Refining your techniques

The next step in the optimization process is to determine the best truck route for reducing the overall transportation costs. Consider a truck starting from CDC A that must service satellites 1,2, and 3. A common trend is to have the truck service satellites 1,2, and 3 in that order. In the example described, because satellite 2 is nearest to CDC A, it may not make sense for the truck to go to satellite 1 first.

Although such intuitive deductions can be made easily in the case of the example, the answers may not come so easily in cases involving large networks. Again, using the travelling salesman optimization model, the best truck route from CDC A to satellites 1,2, and 3 needs to be determined with minimization of cost and distance travelled. A matehmatical solution to this truck routing problem uses a strategy called the "nearest neighbor method." To use the nearest neighbor method, the data are first arranged as shown in Table 2.

In Table 2, actual distances between the locations are shown except for the distance from a location to itself. Because it would be absurd to ship products from a location to itself., such a transaction is listed as N/A. Doing this will ensure that the optimal solution does not include illogical truck routes.

Assuming a transportation cost per kilometer of $2 per run, the distances shown in Table 2 may be converted to a cost-per-run basis, as shown in Table 3.

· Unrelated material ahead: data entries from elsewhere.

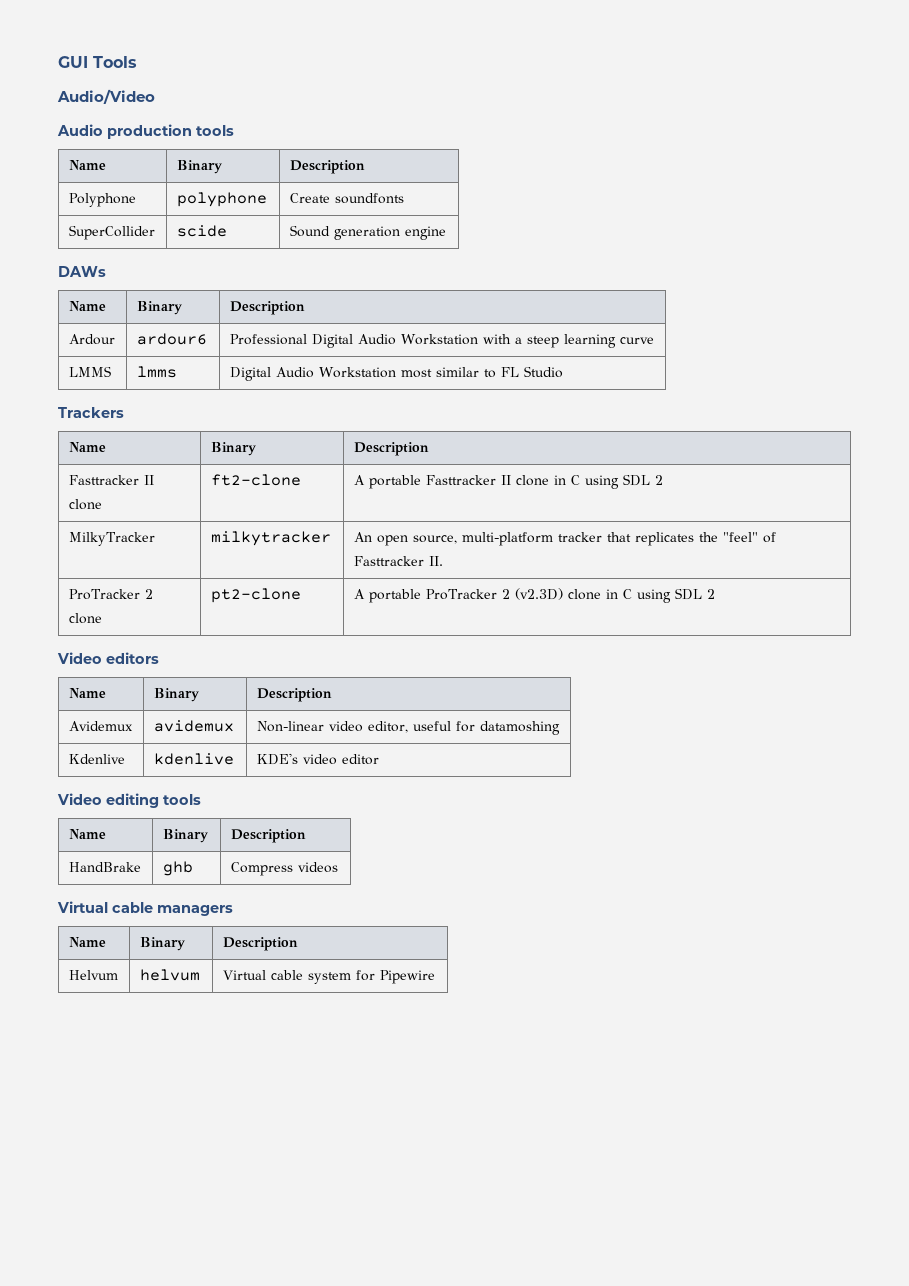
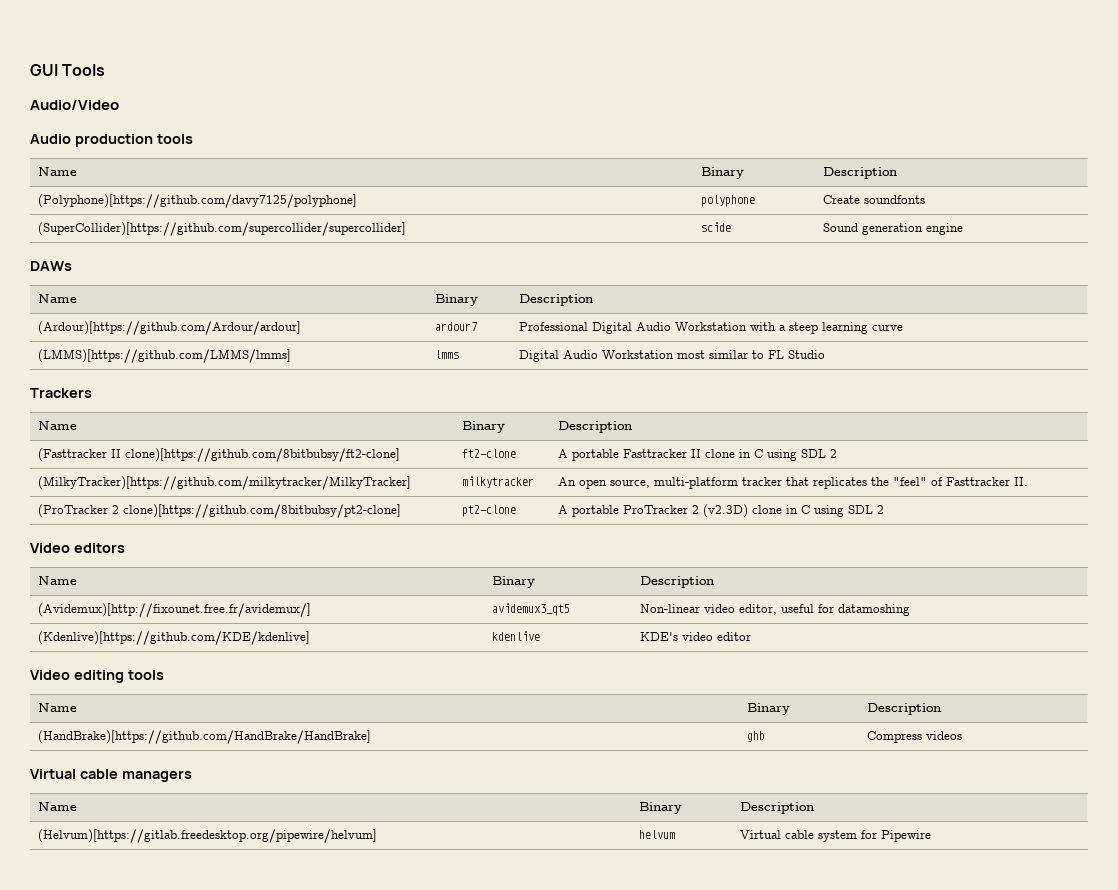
[68,193,136,207] Polyphone -> [37,194,357,208] (Polyphone)[https://github.com/davy7125/polyphone]
[68,225,155,240] SuperCollider -> [37,222,406,236] (SuperCollider)[https://github.com/supercollider/supercollider]
[68,334,115,345] [136,333,207,345] Ardour | ardour6 -> [37,321,301,335] [434,322,477,331] (Ardour)[https://github.com/Ardour/ardour] | ardour7
[68,366,111,377] LMMS -> [37,349,291,363] (LMMS)[https://github.com/LMMS/lmms]
[68,475,154,485] [68,499,102,510] Fasttracker II clone -> [37,448,400,462] (Fasttracker II clone)[https://github.com/8bitbubsy/ft2-clone]
[68,532,155,546] MilkyTracker -> [37,476,411,490] (MilkyTracker)[https://github.com/milkytracker/MilkyTracker]
[68,589,153,600] [68,613,102,624] ProTracker 2 clone -> [37,504,401,518] (ProTracker 2 clone)[https://github.com/8bitbubsy/pt2-clone]
[68,721,133,731] [153,720,234,732] Avidemux | avidemux -> [37,603,311,617] [491,603,570,616] (Avidemux)[http://fixounet.free.fr/avidemux/] | avidemux3_qt5
[68,754,125,764] Kdenlive -> [37,631,310,645] (Kdenlive)[https://github.com/KDE/kdenlive]
[68,862,141,872] HandBrake -> [37,730,371,744] (HandBrake)[https://github.com/HandBrake/HandBrake]
[68,970,118,980] Helvum -> [37,829,377,843] (Helvum)[https://gitlab.freedesktop.org/pipewire/helvum]

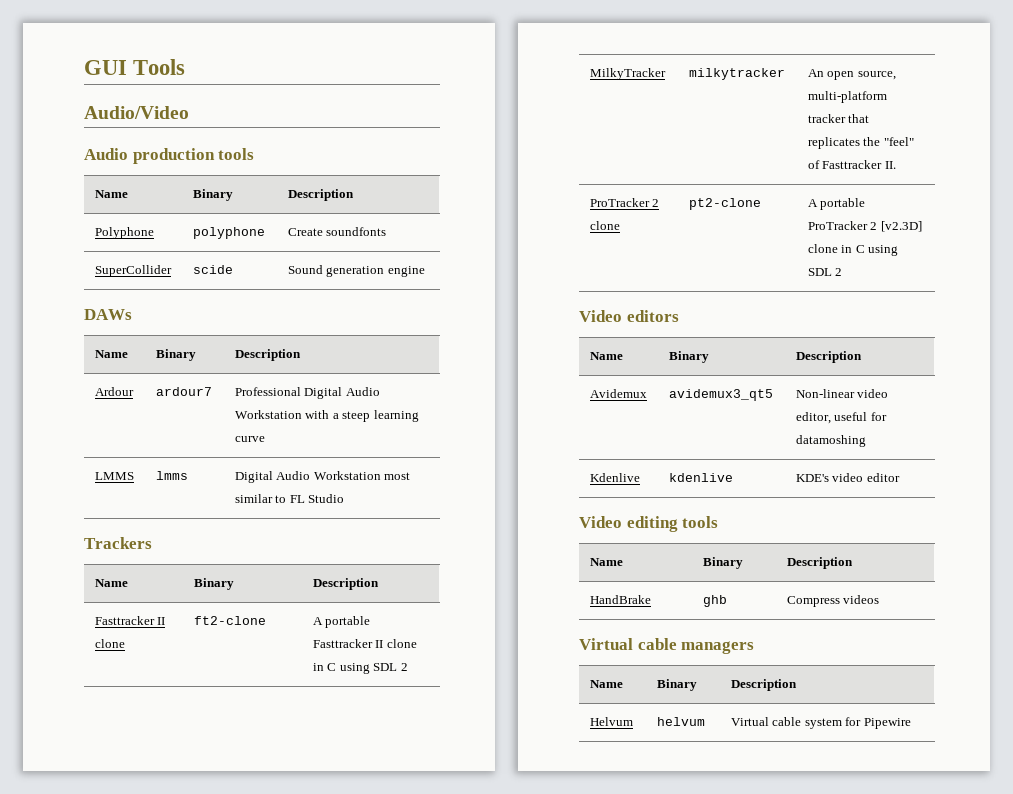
[37,194,357,208] (Polyphone)[https://github.com/davy7125/polyphone] -> [94,227,154,239] Polyphone
[37,222,406,236] (SuperCollider)[https://github.com/supercollider/supercollider] -> [94,265,172,277] SuperCollider
[37,321,301,335] (Ardour)[https://github.com/Ardour/ardour] -> [94,387,134,396] Ardour
[37,349,291,363] (LMMS)[https://github.com/LMMS/lmms] -> [94,472,134,480] LMMS
[37,448,400,462] (Fasttracker II clone)[https://github.com/8bitbubsy/ft2-clone] -> [94,616,166,625] [94,639,125,648] Fasttracker II clone
[37,476,411,490] (MilkyTracker)[https://github.com/milkytracker/MilkyTracker] -> [589,68,666,80] MilkyTracker
[37,504,401,518] (ProTracker 2 clone)[https://github.com/8bitbubsy/pt2-clone] -> [589,198,660,207] [589,221,620,230] ProTracker 2 clone
[702,504,748,518] (v2.3D) -> [880,221,922,232] [v2.3D]
[37,603,311,617] (Avidemux)[http://fixounet.free.fr/avidemux/] -> [589,389,647,398] Avidemux
[37,631,310,645] (Kdenlive)[https://github.com/KDE/kdenlive] -> [589,473,640,482] Kdenlive
[37,730,371,744] (HandBrake)[https://github.com/HandBrake/HandBrake] -> [589,595,651,604] HandBrake
[37,829,377,843] (Helvum)[https://gitlab.freedesktop.org/pipewire/helvum] -> [589,717,633,726] Helvum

Solving the transportation problem in our example results in the optimal, low-cost solution, which follows.

• Start at CDC A

• Travel to Satellite 2, at cost of $180

• Travel to Satellite 1, at a cost of $200

• Travel to Satellite 3, at a cost of $800

By implementing the optimal solution, the total transportation cost per run between CDC A and its affiliated satellite will be $1,180 per run. In contrast, the total cost would have been $1,410 per run had the truck travelled from CDC A to satellites 1,2, and 3 in that order. Thus, the savings obtained by using the optimized truck route is $230 per run. Assuming there is a run every business day between CDC A and its affiliated satellites, the annual savings in this scenario would be $60,000. Likewise, the additional savings can be computed for runs among the other CDCs and their affiliated satellites.

In complex networks involving hundreds of CDCs and satellites located all over the country, it is conceivable that the total annual savings obtained using the optimized truck routes will exceed $1 million!

Optimization methods may be used to locate facilities, such as CDCs and satellites, in the best possible way and the establish optimal truck routes to minimize transportation costs. For individuals who do not wish to do the computations manually, several off-the-shelf operations research software packages are available at reasonable prices. The other alternative is to program the required calculations into a spreadsheet and enable software to perform the calculations.

Because location, time, and cost have been considered for an optimal solution, the overall quality of the solution obtained has not been compromised. the information generated from this exercise will enable an organization to solicit quotes from transportation providers based on optimally located facilities and truck routes. the organization can choose a low quote from the most reliable provider to get the best deal on transportation costs withouot fear of compromising the quality of service.

Real world use of optimization models for facilities planning and transportation logistics can result in substantial savings - sometimes millions of dollars. These savings can be invested in other value-added activities to enable company decision makers to innovate and grow their businesses. after all, maintaining a competitive edge is the only way companies can survive in this intensely competitive global economy.